REQUIREMENT ▸ Starting with the line that contains "discount: none -> 10% = 5.22", copy every line through the end of the data below, exactly and with nothing added.

SOURCE MATERIAL ▸
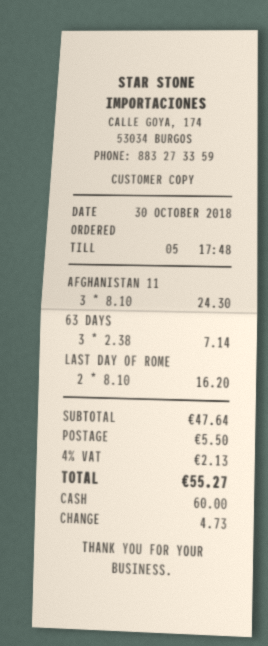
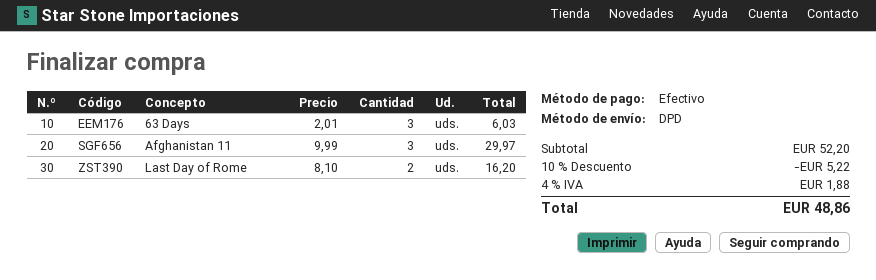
AFGHANISTAN 11: 3 x 8.10 = 24.30 -> 3 x 9.99 = 29.97
63 DAYS: 3 x 2.38 = 7.14 -> 3 x 2.01 = 6.03
subtotal: 47.64 -> 52.20
discount: none -> 10% = 5.22
shipping: 5.50 -> none
tax: 4% = 2.13 -> 4% = 1.88
total: 55.27 -> 48.86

REPLY TO THE EXERCISE ▸
discount: none -> 10% = 5.22
shipping: 5.50 -> none
tax: 4% = 2.13 -> 4% = 1.88
total: 55.27 -> 48.86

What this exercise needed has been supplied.